> _Work required_
Could you say how many lines in the records include "right"? Please give the number by itself.
___ Data supplied ___
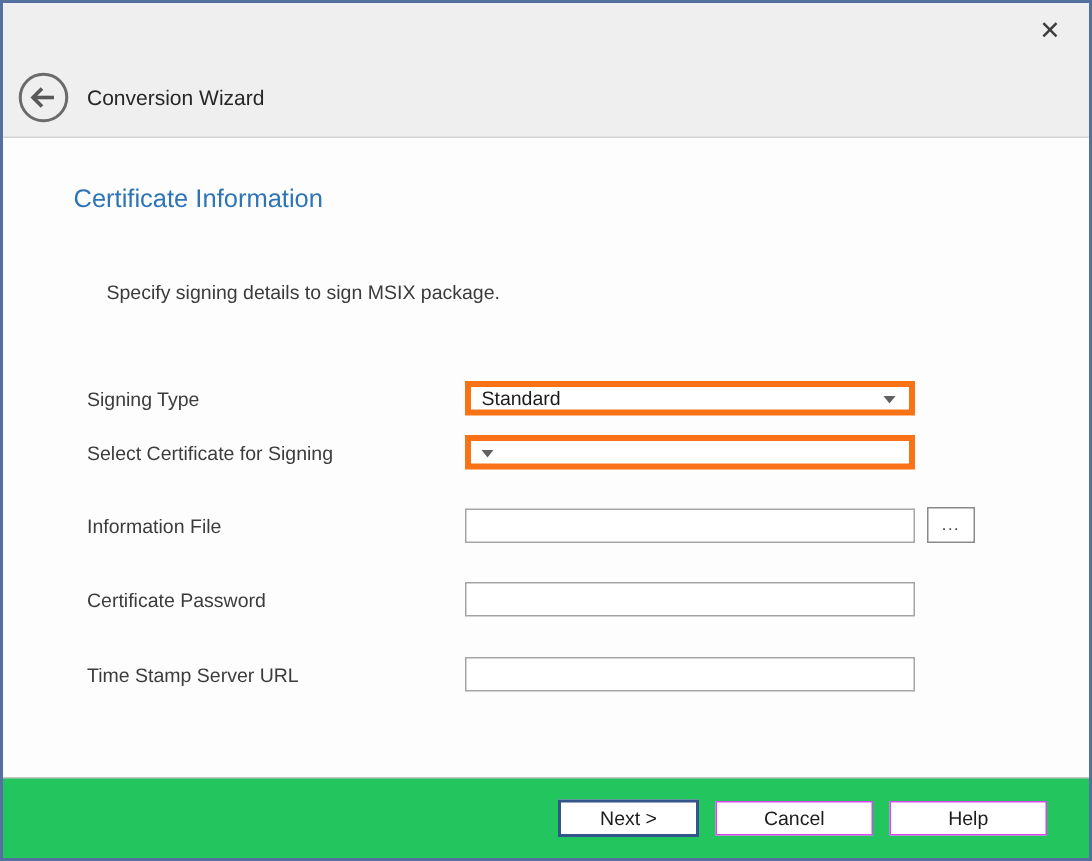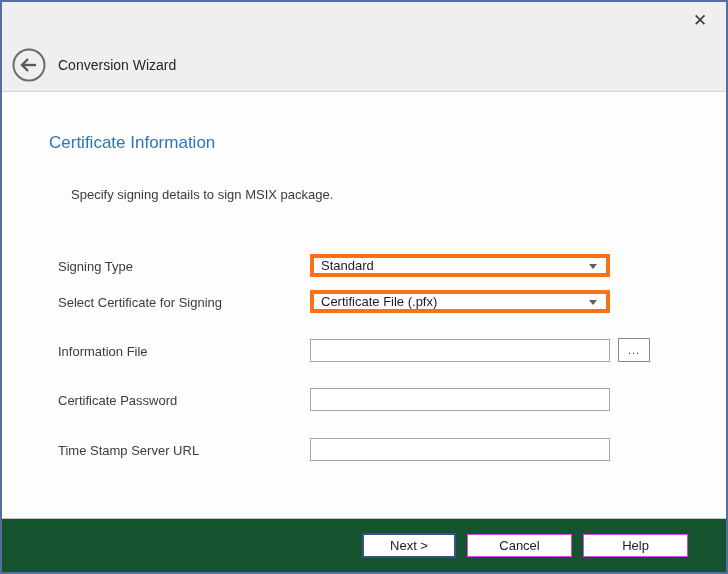--- a/index.html
+++ b/index.html
@@ -40,7 +40,7 @@
   
   .content { position:absolute; top:91px; left:0; right:0; bottom:56px; background:#fdfdfd; }
   .page-title {
-    position:absolute; left:47px; top:40px;
+    position:absolute; left:47px; top:30px;
     margin:0; font-size:17px; font-weight:normal; color:#2e75b6;
   }
   .page-desc {

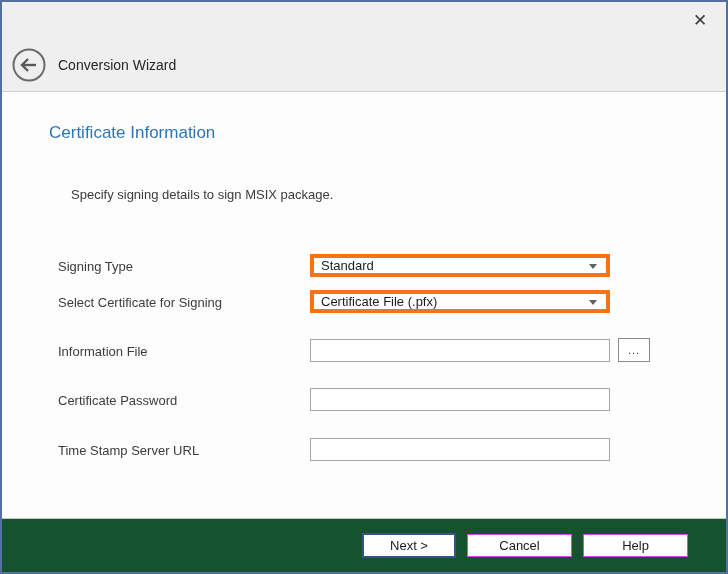--- a/index.html
+++ b/index.html
@@ -138,7 +138,6 @@
     <div class="row row-2">
       <span class="field-label">Select Certificate for Signing</span>
       <div class="combo">
-        <span class="combo-value">Certificate File (.pfx)</span>
         <span class="combo-arrow"></span>
       </div>
     </div>

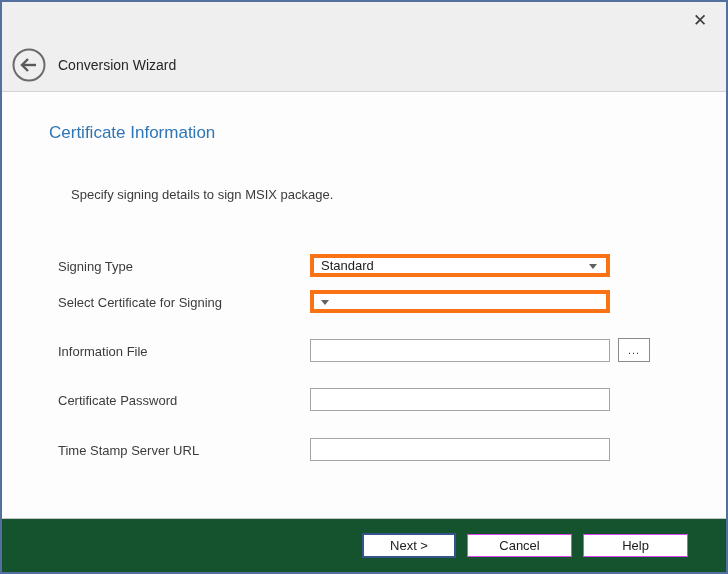--- a/index.html
+++ b/index.html
@@ -88,9 +88,9 @@
   
   .footer {
     position:absolute; left:0; right:0; bottom:0; height:54px;
-    background:#14532d; border-top:1px solid #c6c6c6;
+    background:#22c55e; border-top:1px solid #c6c6c6;
     display:flex; align-items:center; justify-content:flex-end;
-    gap:11px; padding-right:38px;
+    gap:11px; padding-right:28px;
   }
   .btn {
     height:23px; width:105px;

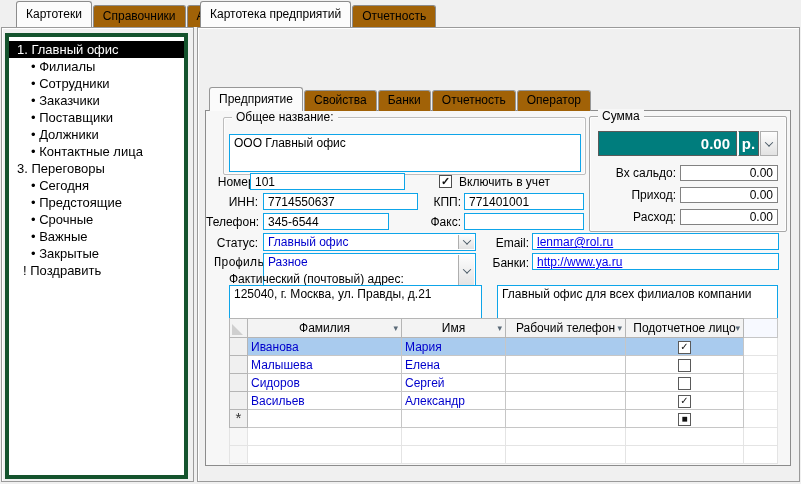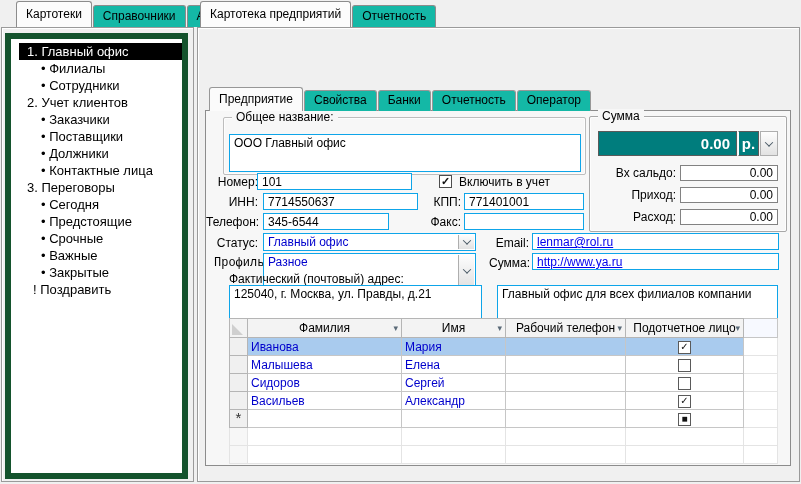--- a/index.html
+++ b/index.html
@@ -9,7 +9,7 @@
 
   
   .tabbar { position:absolute; display:flex; align-items:flex-end; height:26px; z-index:3; }
-  .tab { height:22px; line-height:20px; padding:0 9px; background:#14b8a6;
+  .tab { height:22px; line-height:20px; padding:0 9px; background:#a16207;
          border:1px solid #8c8c8c; border-bottom:none; border-radius:3px 3px 0 0;
          margin-right:1px; white-space:nowrap; }
   .tab.active { height:26px; line-height:24px; background:#fcfcfc; position:relative; z-index:4; }

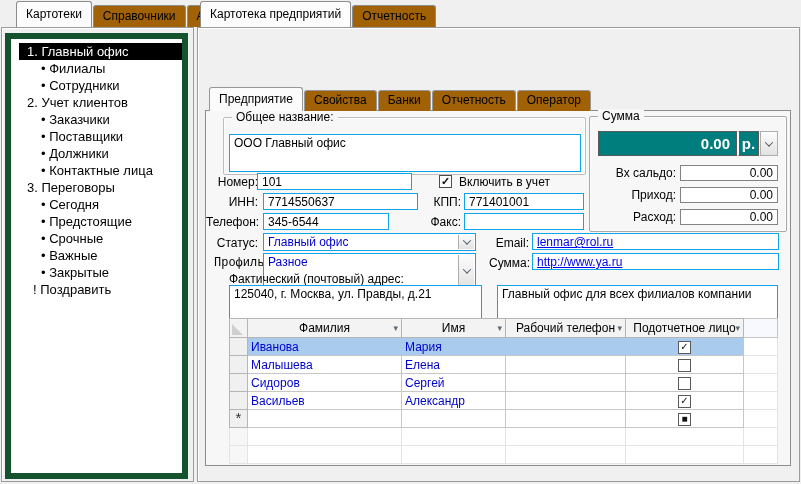--- a/index.html
+++ b/index.html
@@ -19,8 +19,8 @@
 
   
   .tree { position:absolute; left:5px; top:33px; width:183px; height:446px;
-          background:#ffffff; border:6px solid #14532d; padding-top:4px;
-          font-size:13px; overflow:hidden;padding-left:8px; }
+          background:#ffffff; border:4px solid #14532d; padding-top:4px;
+          font-size:13px; overflow:hidden; }
   .tree-item { height:17px; line-height:17px; padding-left:8px; white-space:nowrap; cursor:default; }
   .tree-item.sub { padding-left:22px; }
   .tree-item.semi { padding-left:14px; }

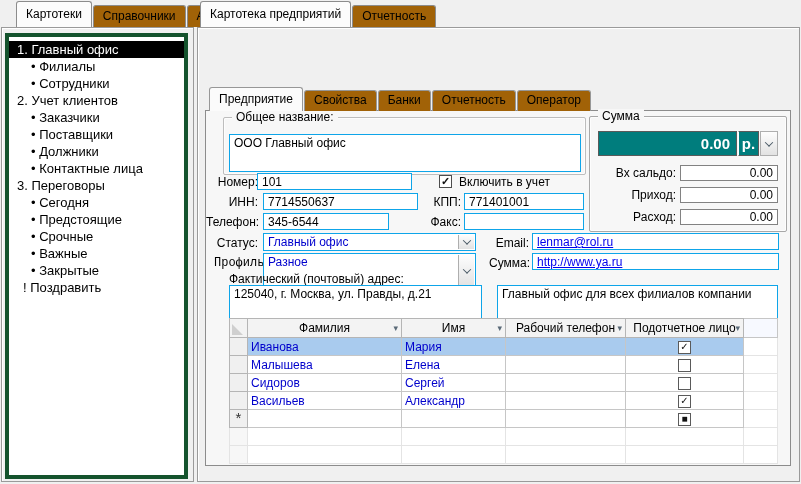--- a/index.html
+++ b/index.html
@@ -98,7 +98,6 @@
     <div class="tree-item selected">1. Главный офис</div>
     <div class="tree-item sub">• Филиалы</div>
     <div class="tree-item sub">• Сотрудники</div>
-    <div class="tree-item">2. Учет клиентов</div>
     <div class="tree-item sub">• Заказчики</div>
     <div class="tree-item sub">• Поставщики</div>
     <div class="tree-item sub">• Должники</div>

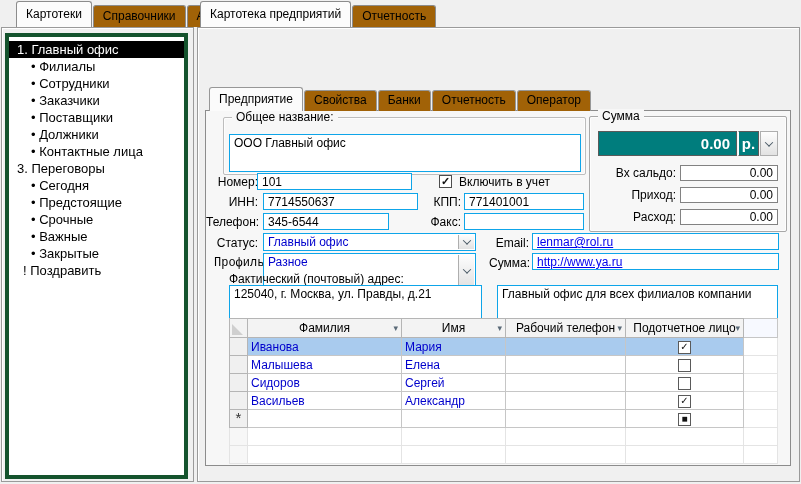--- a/index.html
+++ b/index.html
@@ -134,7 +134,7 @@
     <div class="box multi" style="left:23px; top:23px; width:352px; height:38px;">ООО Главный офис</div>
 
     <div class="lbl r" style="left:0; top:63px; width:52px;">Номер:</div>
-    <div class="box" style="left:51px; top:62px; width:155px; height:17px;">101</div>
+    <div class="box" style="left:44px; top:62px; width:155px; height:17px;">101</div>
 
     <span class="checkbox" style="left:233px; top:64px;">✓</span>
     <div class="lbl" style="left:253px; top:63px;">Включить в учет</div>

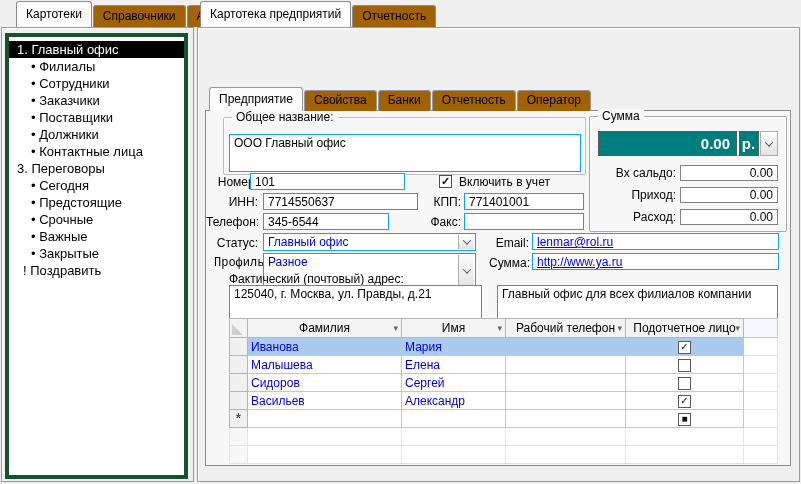--- a/index.html
+++ b/index.html
@@ -166,7 +166,7 @@
           <span class="chev"></span>
         </span>
     </div>
-    <div class="lbl r" style="left:283px; top:144px; width:40px;">Сумма:</div>
+    <div class="lbl r" style="left:283px; top:144px; width:40px;">Банки:</div>
     <div class="box" style="left:326px; top:142px; width:247px; height:17px;"><span class="link">http://www.ya.ru</span></div>
 
     <div class="lbl" style="left:23px; top:160px;">Фактический (почтовый) адрес:</div>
___
> _Task response_
5